Down to the last line below, repeat the entries word for word and drop the pictures.

(Content revision data)
*** Begin section ***
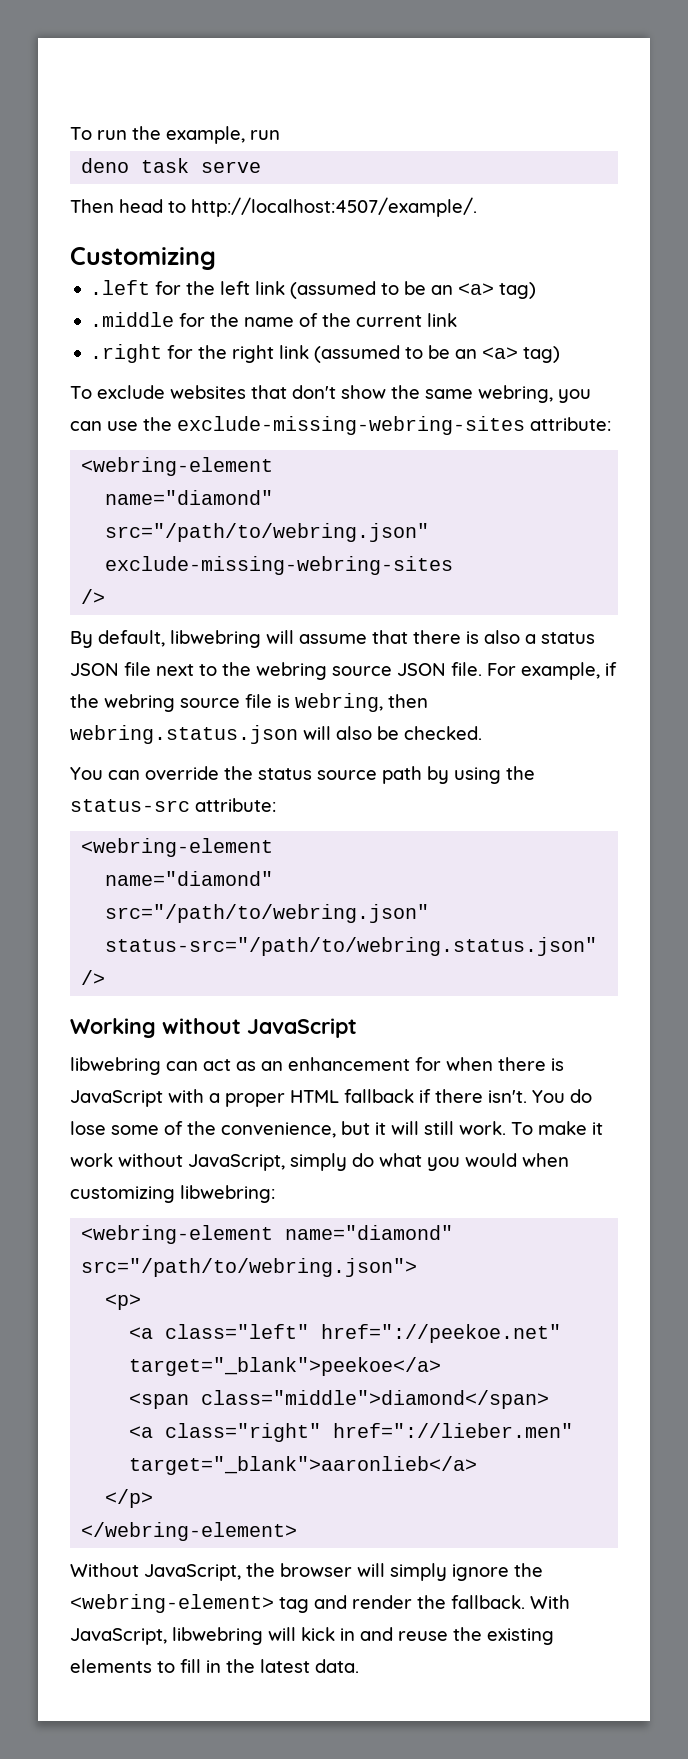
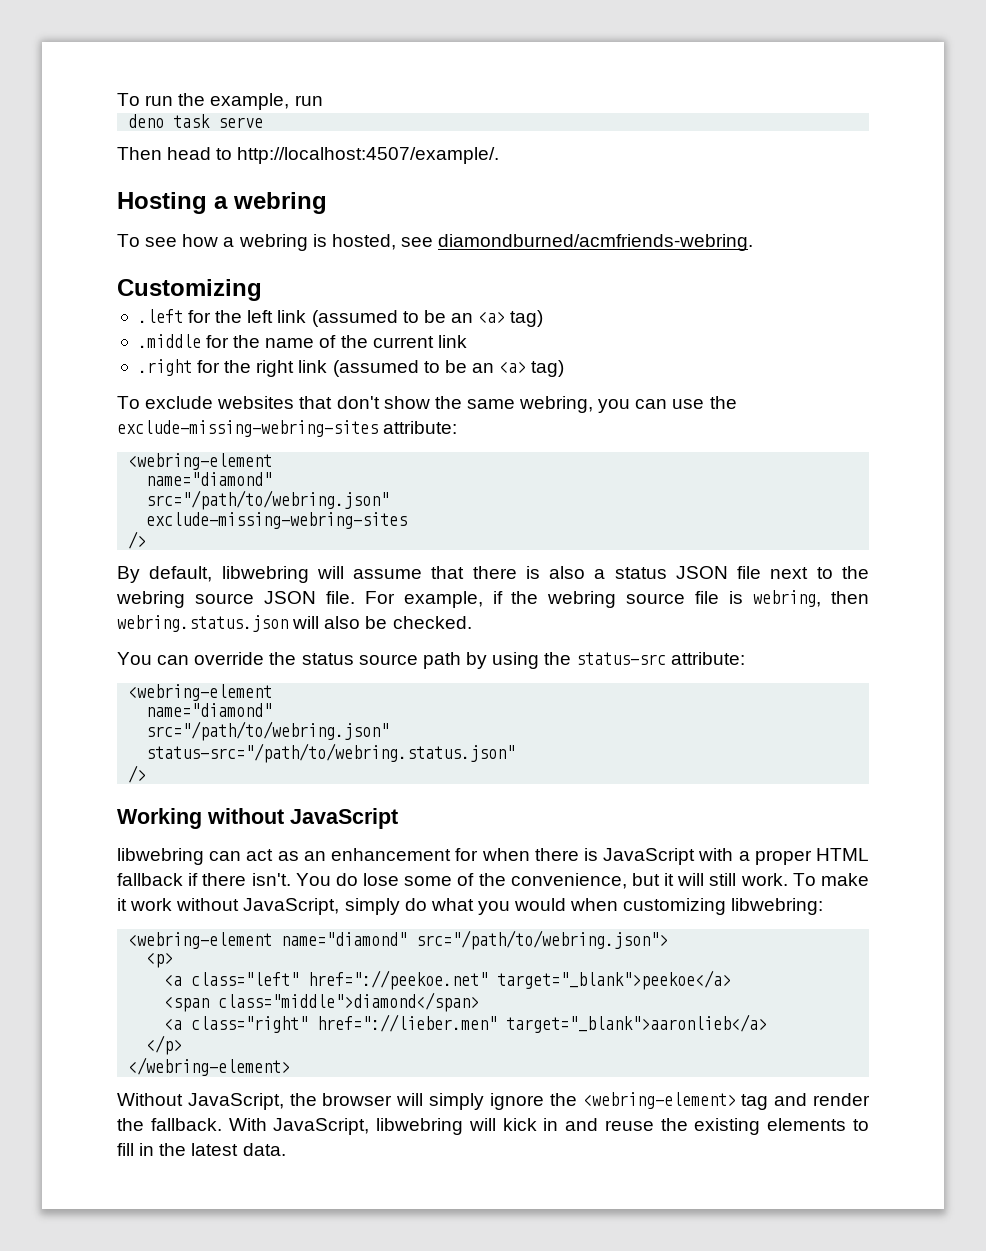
+ Hosting a webring
+ To see how a webring is hosted, see diamondburned/acmfriends-webring.

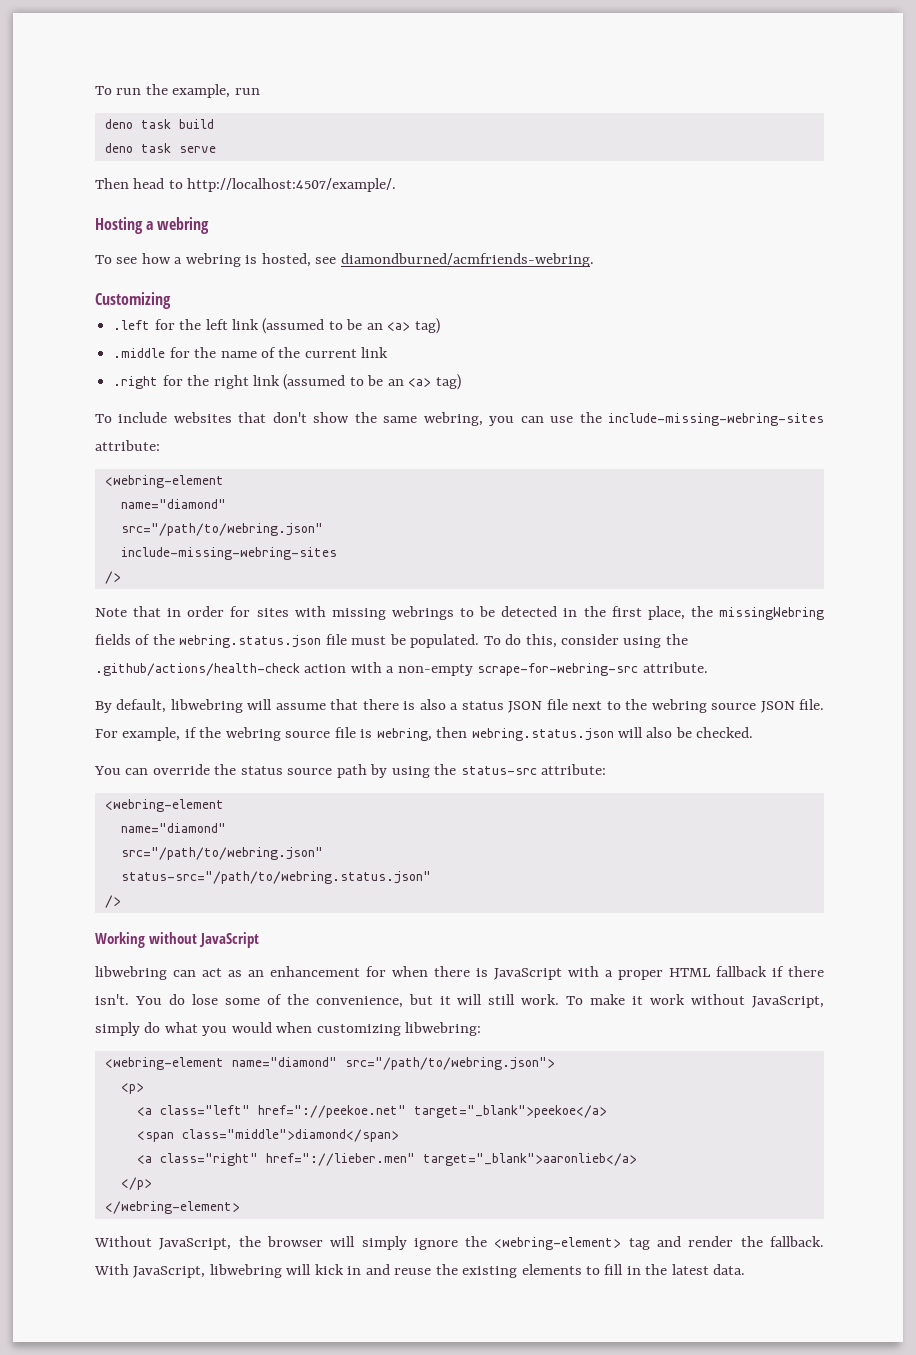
+ deno task build
- To exclude websites that don't show the same webring, you can use the exclude-missing-webring-sites attribute:
+ To include websites that don't show the same webring, you can use the include-missing-webring-sites attribute:
  <webring-element
  name="diamond"
  src="/path/to/webring.json"
- exclude-missing-webring-sites
+ include-missing-webring-sites
  />
+ Note that in order for sites with missing webrings to be detected in the first place, the missingWebring fields of the webring.status.json file must be populated. To do this, consider using the .github/actions/health-check action with a non-empty scrape-for-webring-src attribute.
*** End section ***
RESPONSE AREA —
+ Hosting a webring
+ To see how a webring is hosted, see diamondburned/acmfriends-webring.

+ deno task build
- To exclude websites that don't show the same webring, you can use the exclude-missing-webring-sites attribute:
+ To include websites that don't show the same webring, you can use the include-missing-webring-sites attribute:
  <webring-element
  name="diamond"
  src="/path/to/webring.json"
- exclude-missing-webring-sites
+ include-missing-webring-sites
  />
+ Note that in order for sites with missing webrings to be detected in the first place, the missingWebring fields of the webring.status.json file must be populated. To do this, consider using the .github/actions/health-check action with a non-empty scrape-for-webring-src attribute.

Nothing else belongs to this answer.